Lenovo’s Product Privacy Statement doesn’t mention Lenovo Wi-Fi Security, Coronet Cyber Security, or the collection of location data. I contacted Lenovo’s dedicated privacy contact and got the following statement:

“Coronet collects anonymized information about the wifi access points in the surroundings of the user device and communicates part of this information to the servers of Coronet Cyber Security. This information is used to generate aggregated knowledge about the wifi networks and is used to allow certain user protection capabilities provided by Coronet.”

― Email correspondence, , Lenovo Privacy Program

The following statement comes form Coronet Cyber Security’s own Privacy Policy. Importantly, this policy does not apply to Lenovo Wi-Fi Security as Lenovo customers are never presented with the policy and are never told about the service’s use of Coronet’s infrastructure.

“[Coronet] also collect technical information transmitted by your device, including certain software and hardware information (e.g. your carrier, your operating system, your approximate location, etc.) and information regarding the behavior and usage of networks around and by your device to provide you and the License Holder with analysis, in respect to potential threats. Such information may include specific network configurations, but will not include any information that was transmitted through the networks (e.g. SMS; online browsing; phone calls, etc.).” “[…]”

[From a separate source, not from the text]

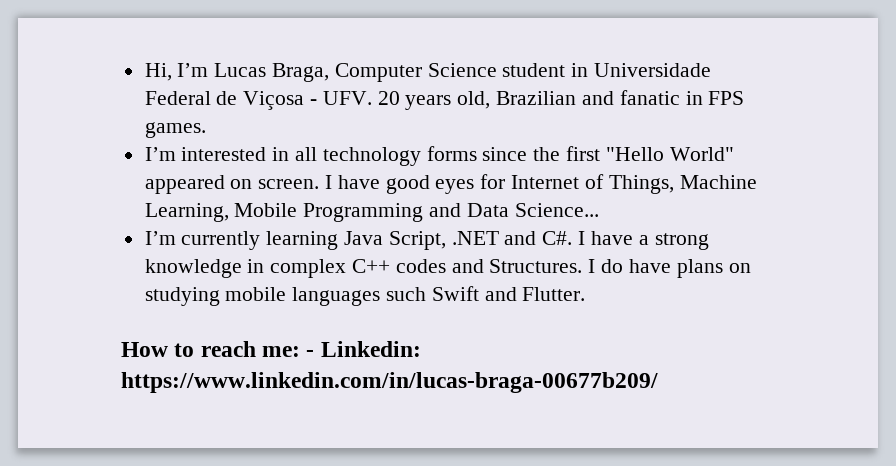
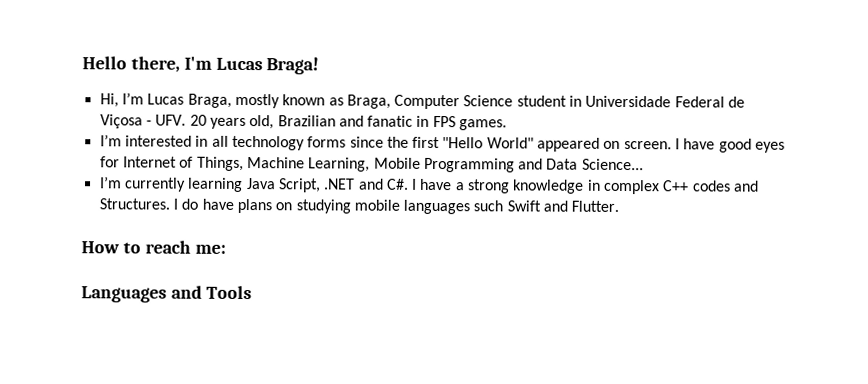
[144,63,267,81] Hi, I’m Lucas -> [82,56,320,75] [99,92,344,109] Hello there, I'm Lucas Braga! // Hi, I’m Lucas Braga, mostly known as
[306,341,421,357] [121,372,658,393] - Linkedin: https://www.linkedin.com/in/lucas-braga-00677b209/ -> [81,285,252,303] // Languages and Tools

“We will not share your e-mail address or any other personally identifiable information with online advertisers and advertising networks, without your explicit consent.”

Privacy Policy, Coronet

Marketing materials from Coronet shows the location of end-user devices plotted on a map, but this is probably related to Coronet’s other service offerings for enterprise customers. However, it does confirm and demonstrate their capabilities to track the location of customers. It’s worrying that Lenovo haven’t included more detailed information about their partnership with Coronet Cyber Security in their privacy policy, and that they don’t talk about or promote the service except for the notification prompts they send to Lenovo Vantage app users.

Conclusions

I don’t know what to make out of Lenovo Wi-Fi Security. I can see the value proposition, but the service doesn’t seem to deliver on it. It doesn’t provide enough information to genuinely help people make good decisions about Wi-Fi network security. It also doesn’t block you from connecting to malicious or suspicious networks. I expected it to abort the connection and prompt me for a confirmation before establishing the connection. All you get is one easily missed notification.

I’m also surprised by the lack of transparency in how the service works and its implications on your privacy. Do you want to send your device location data to an Israeli company?

The short and long of it’s that you should never connect to a public Wi-Fi access point. Lenovo Wi-Fi Security can only leave you with the false sense of security and make you trust networks you shouldn’t use.

If you absolutely must connect to a public Wi-Fi access point, then the only thing that can offer you some level of protection is a virtual network provider (VPN). Assuming, of course, that you can trust your VPN provider and you don’t end up putting them in a position where your VPN can intercept your traffic more easily than a compromised or malicious Wi-Fi network.